Supplied material START

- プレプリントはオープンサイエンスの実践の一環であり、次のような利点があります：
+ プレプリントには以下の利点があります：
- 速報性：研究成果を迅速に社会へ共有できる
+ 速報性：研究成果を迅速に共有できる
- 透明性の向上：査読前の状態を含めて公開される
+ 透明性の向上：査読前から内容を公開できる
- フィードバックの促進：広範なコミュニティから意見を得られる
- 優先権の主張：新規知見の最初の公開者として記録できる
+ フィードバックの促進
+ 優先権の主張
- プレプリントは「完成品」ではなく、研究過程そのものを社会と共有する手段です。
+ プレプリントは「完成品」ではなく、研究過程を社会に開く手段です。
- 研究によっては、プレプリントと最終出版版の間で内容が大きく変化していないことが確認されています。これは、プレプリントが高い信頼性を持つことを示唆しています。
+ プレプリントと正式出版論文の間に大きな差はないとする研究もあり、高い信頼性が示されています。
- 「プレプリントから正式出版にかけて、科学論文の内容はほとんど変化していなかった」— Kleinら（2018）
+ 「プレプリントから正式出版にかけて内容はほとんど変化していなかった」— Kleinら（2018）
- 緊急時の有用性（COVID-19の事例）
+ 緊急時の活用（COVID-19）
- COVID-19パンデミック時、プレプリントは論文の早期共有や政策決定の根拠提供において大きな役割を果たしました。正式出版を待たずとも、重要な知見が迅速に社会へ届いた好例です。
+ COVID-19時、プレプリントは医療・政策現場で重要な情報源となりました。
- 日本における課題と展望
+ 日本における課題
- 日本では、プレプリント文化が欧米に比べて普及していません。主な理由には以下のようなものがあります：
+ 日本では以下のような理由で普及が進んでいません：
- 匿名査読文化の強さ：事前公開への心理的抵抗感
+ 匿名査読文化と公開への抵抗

Supplied material END

In the entries above, find the line containing "- 緊急時の有用性（COVID-19の事例）". Set down that line and every line after it through the last one, exactly and alone.

# Written solution
- 緊急時の有用性（COVID-19の事例）
+ 緊急時の活用（COVID-19）
- COVID-19パンデミック時、プレプリントは論文の早期共有や政策決定の根拠提供において大きな役割を果たしました。正式出版を待たずとも、重要な知見が迅速に社会へ届いた好例です。
+ COVID-19時、プレプリントは医療・政策現場で重要な情報源となりました。
- 日本における課題と展望
+ 日本における課題
- 日本では、プレプリント文化が欧米に比べて普及していません。主な理由には以下のようなものがあります：
+ 日本では以下のような理由で普及が進んでいません：
- 匿名査読文化の強さ：事前公開への心理的抵抗感
+ 匿名査読文化と公開への抵抗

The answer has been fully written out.